▶ _Exercise instructions_
Transcribe all of the records word for word, please, omitting the pictures.

Stored records:
***

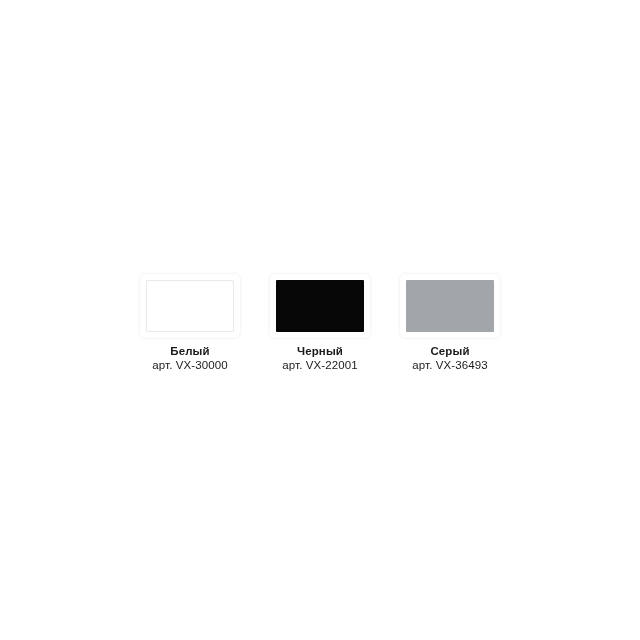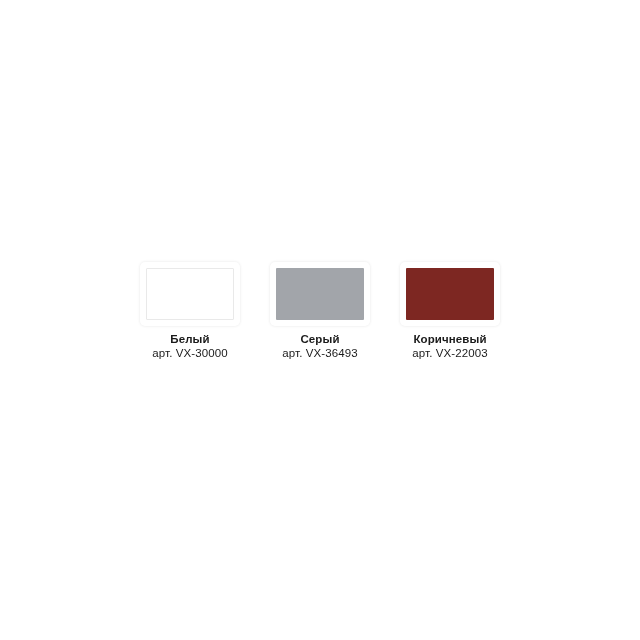"Белый" #swatch-board { margin-top: none -> 12px }
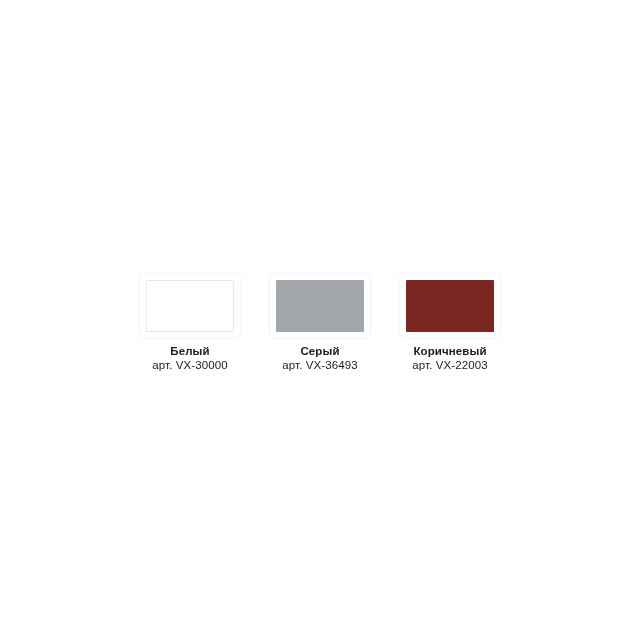"Черный" div.swatch-card { html: none -> <div> <div> <div></div> </div> <div> <span>Черный</span> <span>арт. VX-22001</span> </div> </div> }
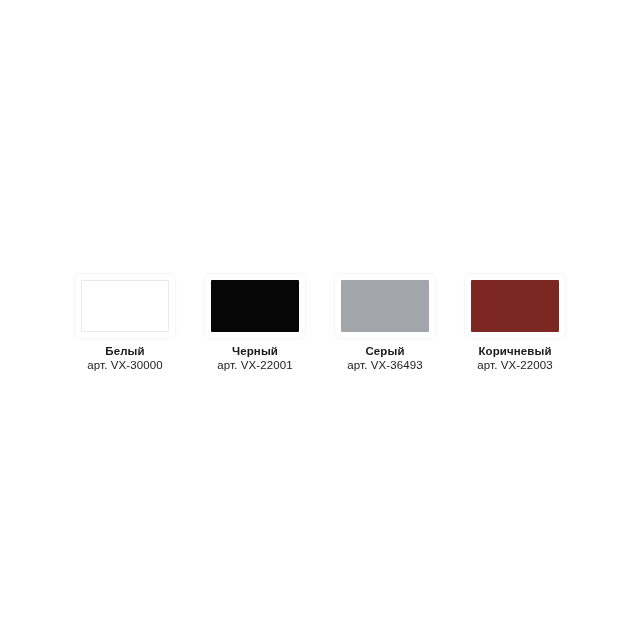"Коричневый" div.swatch-card { html: <div> <div> <div></div> </div> <div> <span>Коричневый</span> <span>арт. VX-22003</span> </div> </div> -> none }
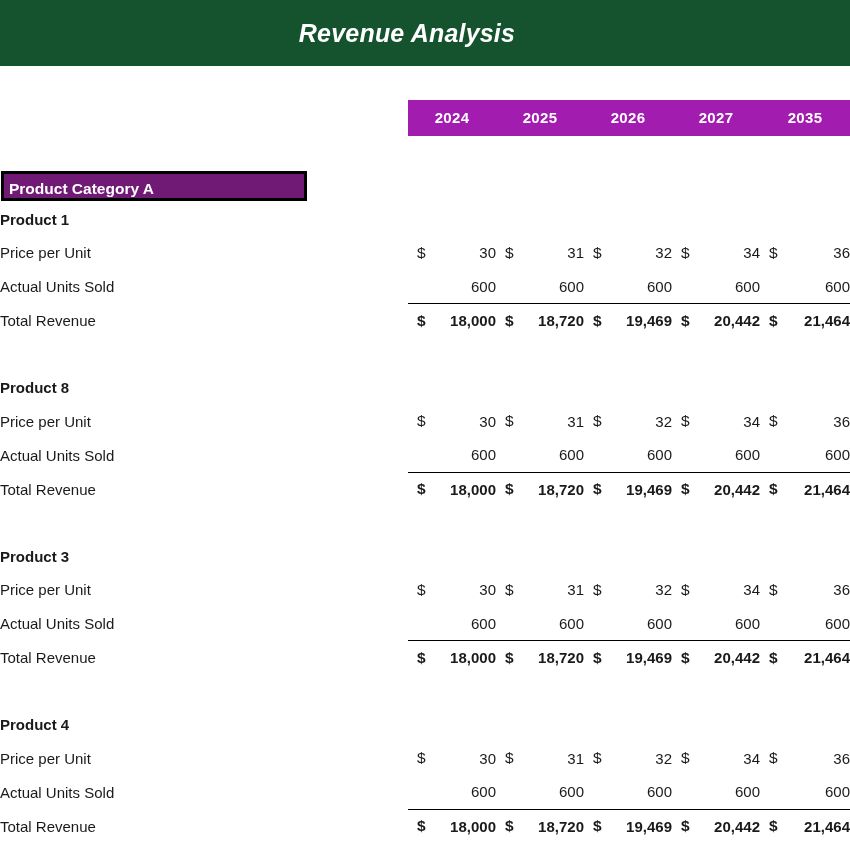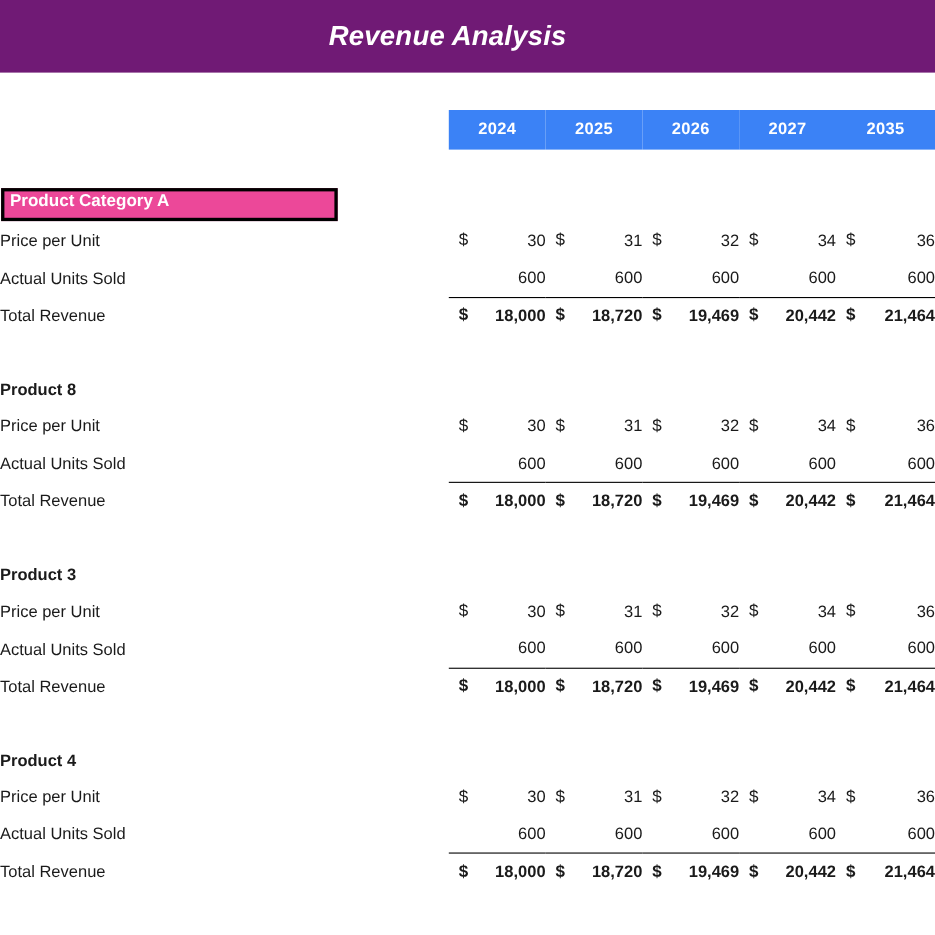"Revenue Analysis" .title-band { background: #701a75 -> #14532d }
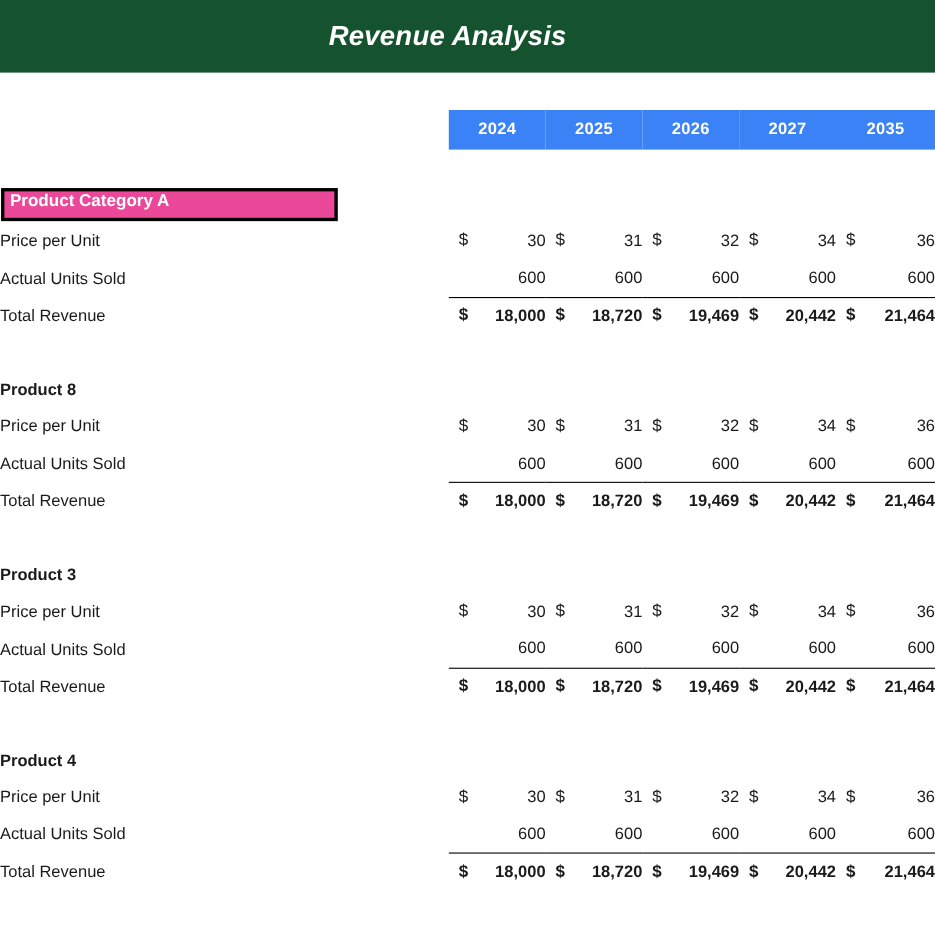"2024" .year-cell { background: #3b82f6 -> #a21caf }
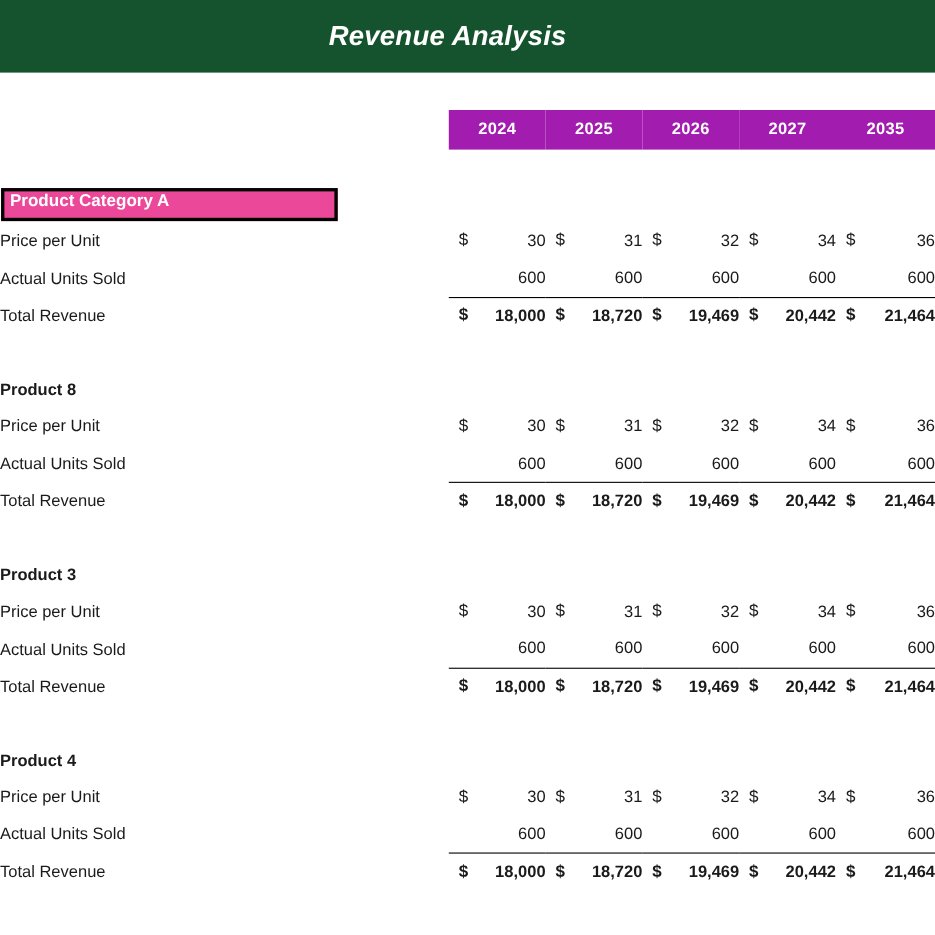"Product Category A" .cat-box { align-items: flex-start -> flex-end; background: #ec4899 -> #701a75 }
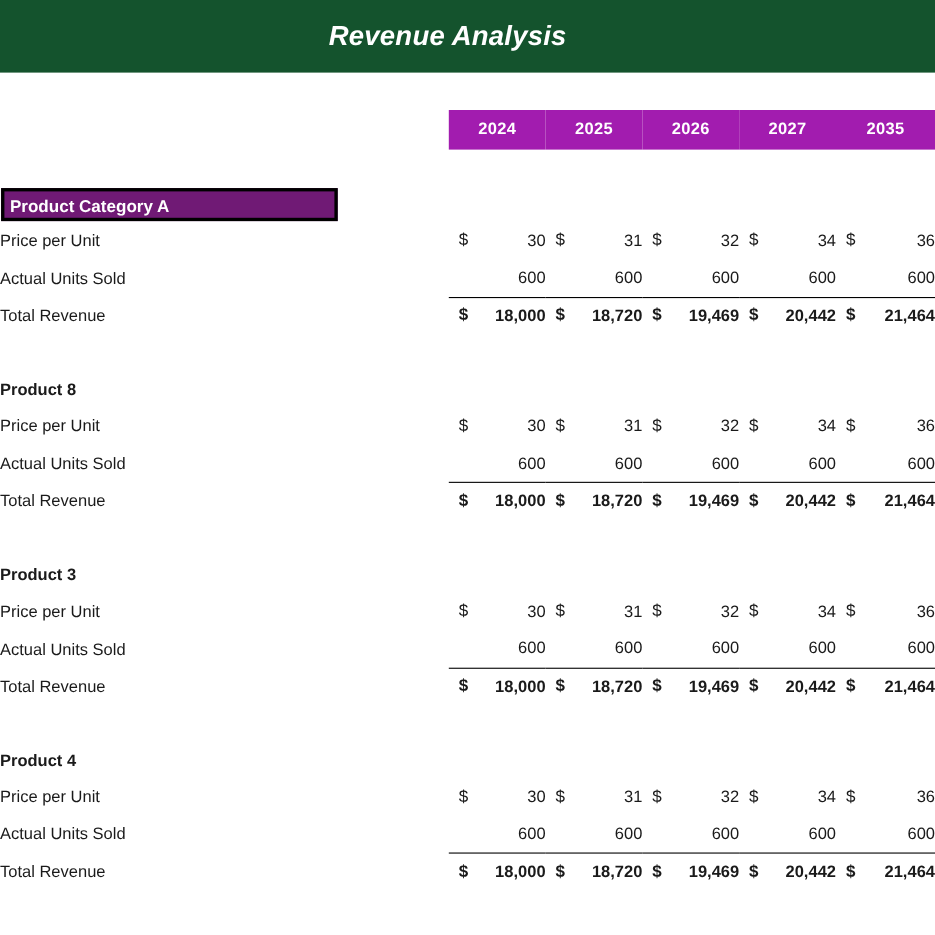"Product 1" tr { html: none -> <tr> <td>Product 1</td> <td></td> <td></td> <td></td> <td></td> <td></td> </tr> }
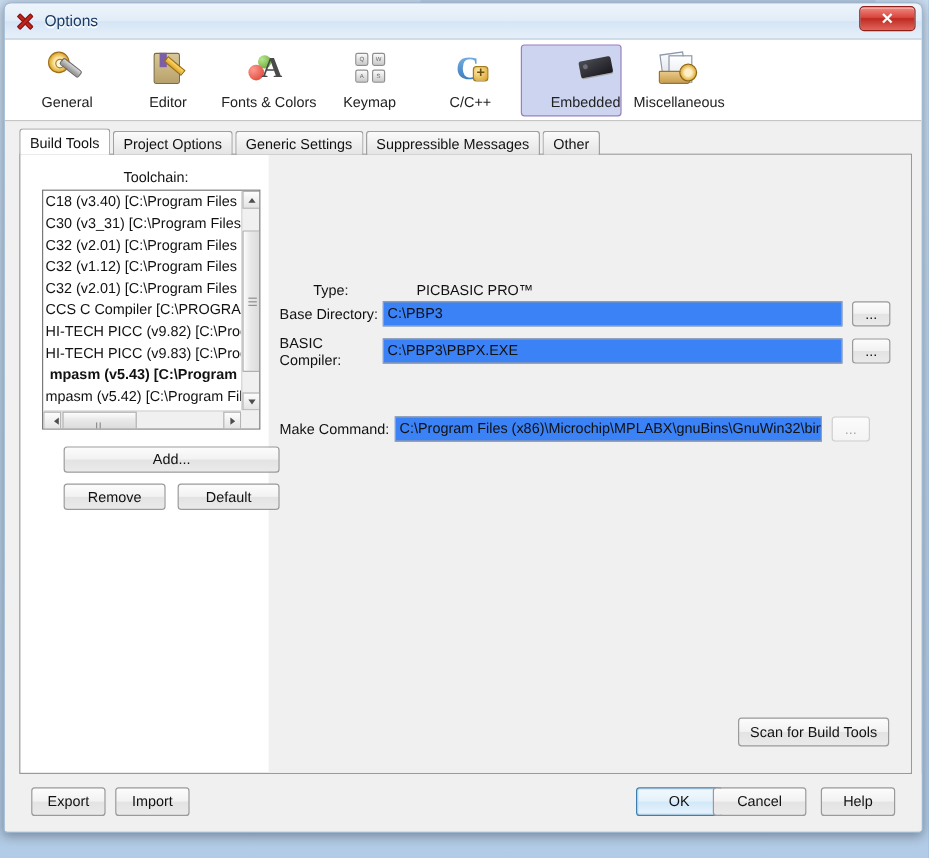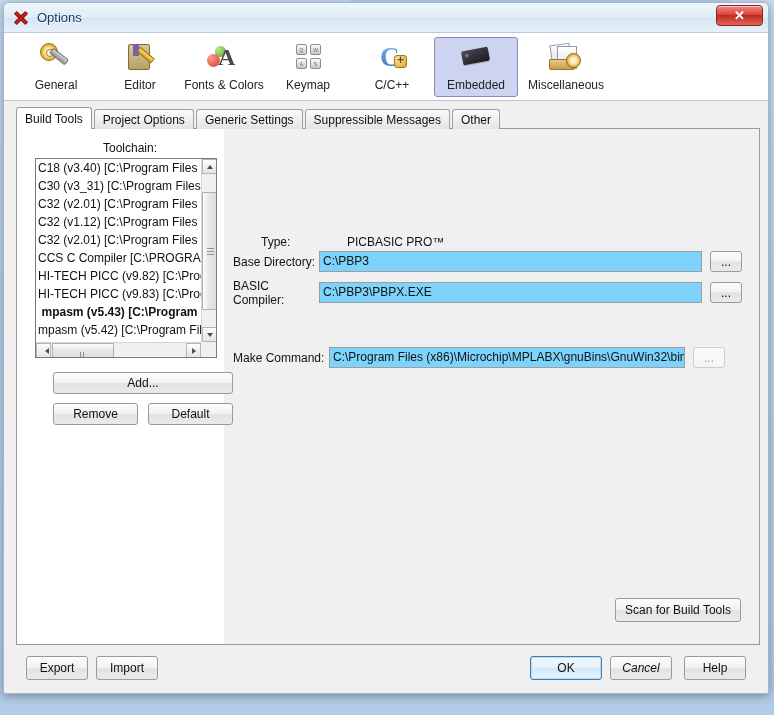"Embedded" .tbitem.sel { align-items: none -> flex-end }
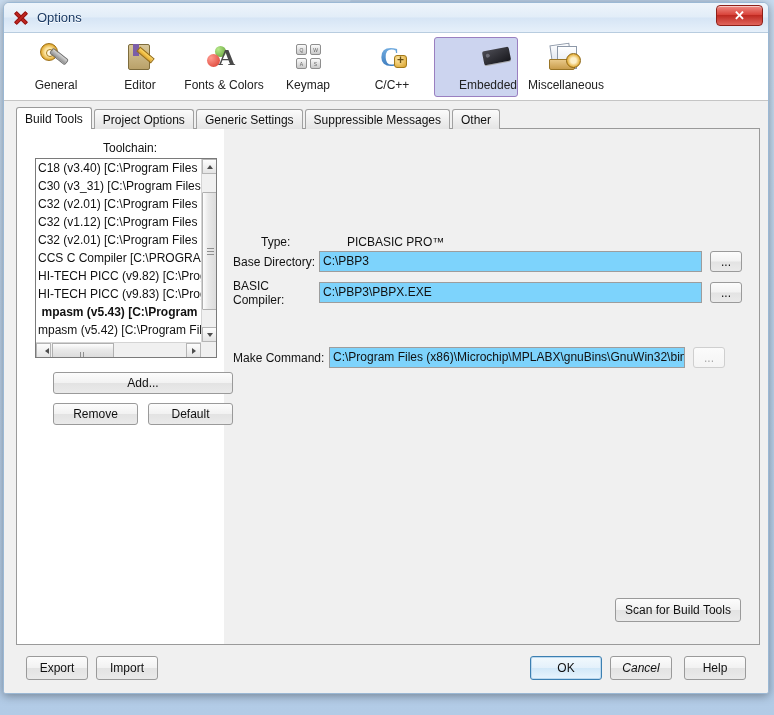"C:\PBP3" .txt { background: #7dd3fc -> #3b82f6 }
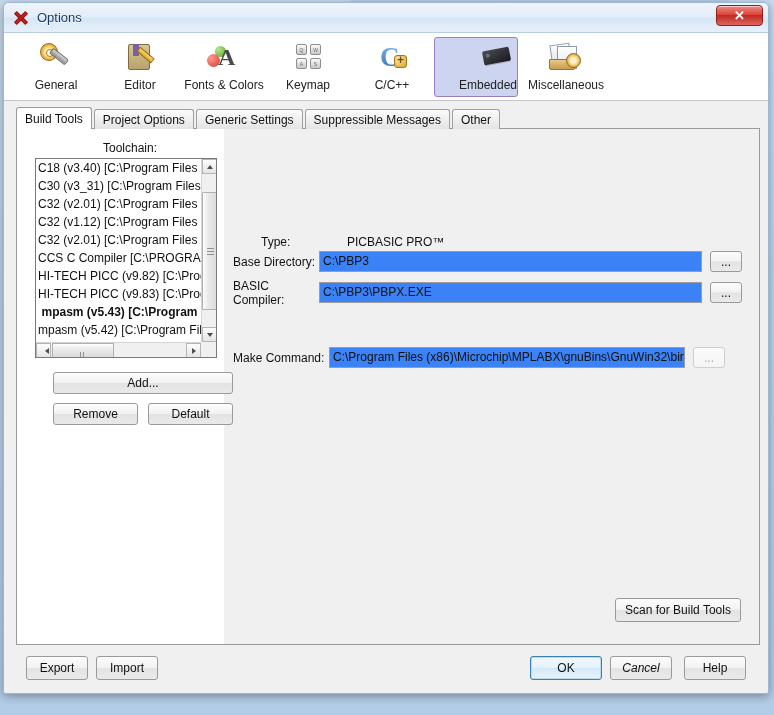"Cancel" #cancelbtn { font-style: italic -> none; width: 62px -> 78px }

***

▶ _Result below_
"Белый" #swatch-board { margin-top: none -> 12px }
"Черный" div.swatch-card { html: none -> <div> <div> <div></div> </div> <div> <span>Черный</span> <span>арт. VX-22001</span> </div> </div> }
"Коричневый" div.swatch-card { html: <div> <div> <div></div> </div> <div> <span>Коричневый</span> <span>арт. VX-22003</span> </div> </div> -> none }
"Revenue Analysis" .title-band { background: #701a75 -> #14532d }
"2024" .year-cell { background: #3b82f6 -> #a21caf }
"Product Category A" .cat-box { align-items: flex-start -> flex-end; background: #ec4899 -> #701a75 }
"Product 1" tr { html: none -> <tr> <td>Product 1</td> <td></td> <td></td> <td></td> <td></td> <td></td> </tr> }
"Embedded" .tbitem.sel { align-items: none -> flex-end }
"C:\PBP3" .txt { background: #7dd3fc -> #3b82f6 }
"Cancel" #cancelbtn { font-style: italic -> none; width: 62px -> 78px }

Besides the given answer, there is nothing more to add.